The Necessity of Internal Moonlighting

I’ve been advising a radiology app startup called LnQ. I think of it like Qgenda for radiology moonlighting. It can link up with your practice schedule and HL7 feed and helps groups/hospitals/etc leverage the excess capacity in their own workforce: a practice can activate LnQ when there is extra work to do and automate telling the people who aren’t currently working when additional work is available, how much work is available, and then allow those people to do that work and get paid quickly for doing it without the multiple manual steps those processes usually require. It was first developed by an independent private practice that was struggling with their lists; since implementation, they were able to not only clear the lists every day but were able to go after some lucrative contracts knowing they had more bandwidth than they’d initially thought.

I think it’s neat, and I think it fulfills a need that many practices have. On top of its purpose of facilitating internal moonlighting, LnQ is also building a network of independent contractor radiologists on the app platform so that LnQ can also be used to directly connect individual rads and groups together without a teleradiology company or locums middleman adding friction and heavy costs.
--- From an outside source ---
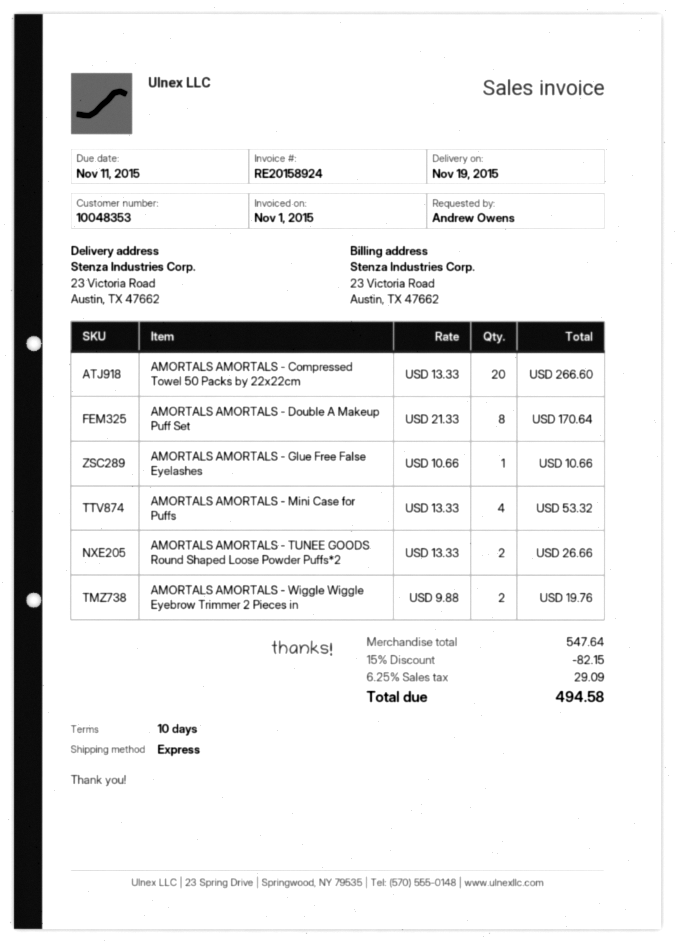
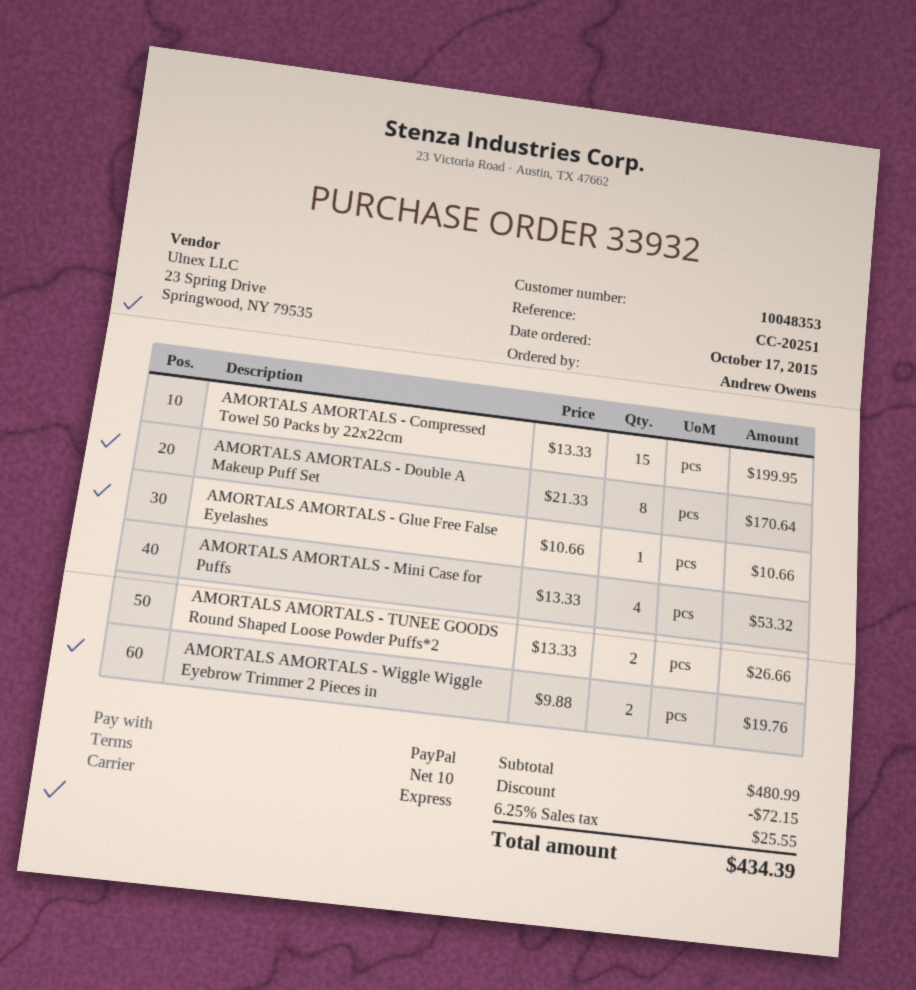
AMORTALS AMORTALS - Compressed Towel 50 Packs by 22x22cm: 20 x 13.33 = 266.60 -> 15 x 13.33 = 199.95
subtotal: 547.64 -> 480.99
discount: 82.15 -> 72.15
tax: 6.25% = 29.09 -> 6.25% = 25.55
total: 494.58 -> 434.39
A practice can then notify their ICs when there is work available and at what rate. One of the issues I’ve discussed with practices multiple times since starting Independent Radiology is that many of them could use an IC here or there but not with enough frequency and volume that makes the ongoing hassle worth it for either party. LnQ is taking care of some of the initial vetting, and multiple practices on the platform will mean that everyone has a better chance of cobbling together the excess work and excess labor in one place to help everyone get the patient care done (of course credentialing will still suck until someone fixes that broken system).

If you are a group who wants to hear more or an individual rad looking for contractor work, you can see more here (the direct physician interest form is here).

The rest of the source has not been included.